La revue britannique The Lancet vient de publier une étude, réalisée auprès des CHU de France, sur la nature et le nombre de blessures recensées liées aux tirs de lanceurs de balles de défense (LBD). C’est la première fois que l’on établit des données scientifiques sur cette question.
En près d’un an, de nombreux cas de blessures par LBD (ex-"flash-balls"), ou "lanceurs de balles de défense", ont été signalés à la suite du mouvement des "gilets jaunes". Jusqu’alors, ces informations circulaient surtout sur les réseaux sociaux. Aujourd’hui et pour la première fois, une publication scientifique recense et documente ce phénomène : on la retrouve ce samedi 2 novembre dans la revue britannique The Lancet.

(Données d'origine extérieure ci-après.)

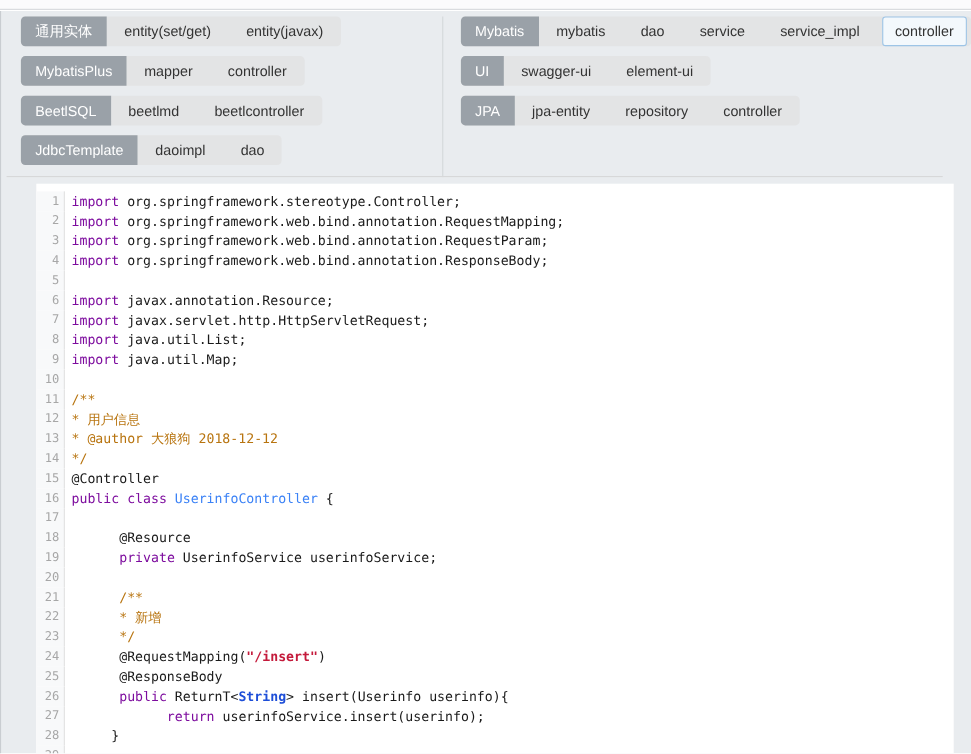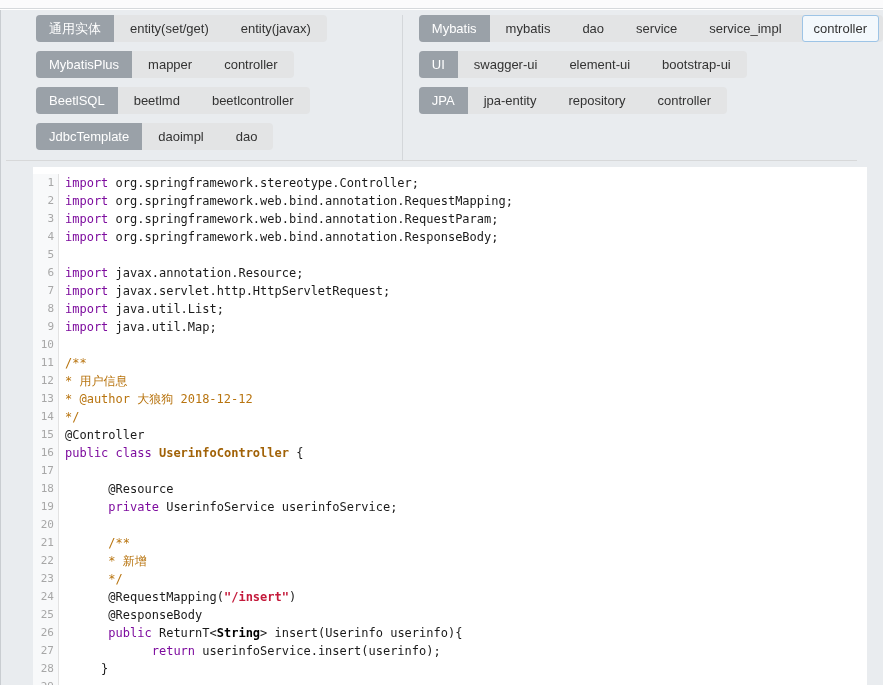"通用实体" .col-left { padding-left: 35px -> 18px }
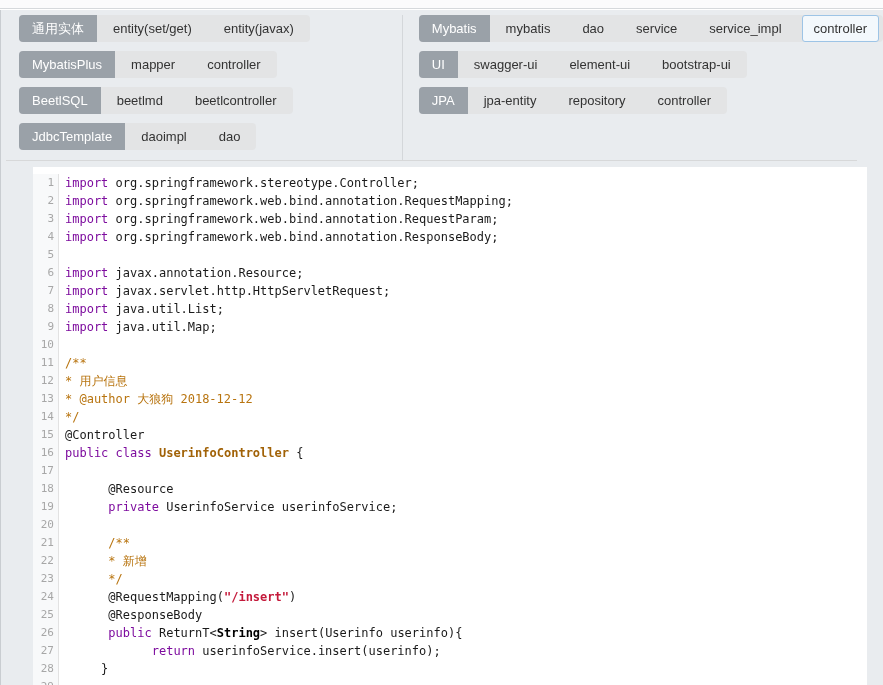"bootstrap-ui" div.group-item { html: <div>bootstrap-ui</div> -> none }
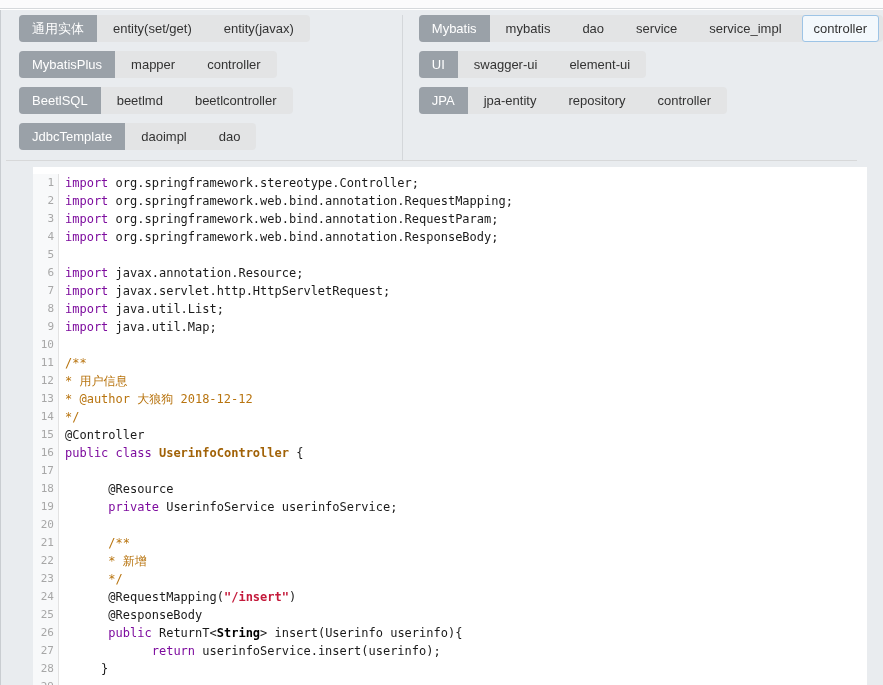"UserinfoController" .tok-t { color: #a16207 -> #3b82f6; font-weight: bold -> normal }
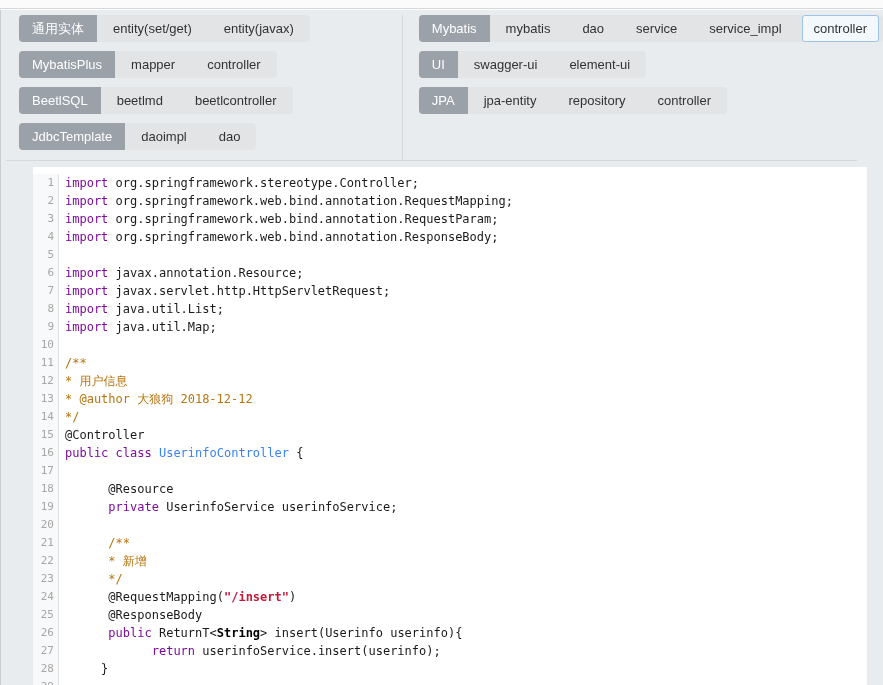"String" .tok-g { color: #000000 -> #1d4ed8 }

40 victimes en 2018-2019, dont neuf ont dû être énucléées
Le bilan, réalisé auprès des CHU de France : entre février 2016 et août 2019, 43 cas ont été identifiés, dont 20 à Paris. 38 sont des hommes, cinq des femmes, et l’âge médian des victimes est de 26 ans. En 2016 et 2017, seuls trois cas sont recensés. Mais depuis 2018 et le mouvement des "gilets jaunes", le nombre de victimes est monté en flèche. Les conclusions médicales sont claires : lésions oculaires (traumatisme rétinien, lacérations des paupières, rupture du globe oculaire), fractures du visage (mandibule, zygomatiques), dommages au cerveau... Neuf cas d’énucléations (où l’on a dû retirer l’œil) sont mentionnés.
Une première version de l’étude du Lancet, parue en août dernier, précise que les blessures au LBD font ressortir des caractéristiques communes : "fragmentation des os et blessures sévères des tissus mous, ce qui donne un éclairage sur le mécanisme de projection à grande vitesse des balles en caoutchouc". (...)
"Au-delà de perdre un œil, il faut voir toutes les conséquences que ça engendre"
(...)
ce n’est pas le premier rappel à l’ordre que reçoit la France : outre les publications journalistiques, l’ONU avait, en mars 2019, réclamé une "enquête approfondie" sur l’usage des LBD. Sans succès. "Devant l’évidence scientifique, le gouvernement devrait dire : on passe à autre chose, on arrête", insiste David Dufresne.
Pourquoi est-ce que rien ne bouge ? "Certains syndicats de police font pression auprès du Ministère pour conserver ces armes", assure David Dufresne. "D’un autre côté, de plus en plus de scientifiques, médecins, journalistes et d’autres policiers plaident contre l’usage de ces armes." (...)
À un moment donné, il faut discuter : qu’est ce qu’une police républicaine peut faire à son peuple lorsqu’il manifeste ? Est-ce qu’elle peut mutiler son peuple ? - David Dufresne
Depuis le 17 novembre 2018, 2 500 manifestants et 1 800 membres des forces de l’ordre ont été blessés, selon le ministère de l’Intérieur.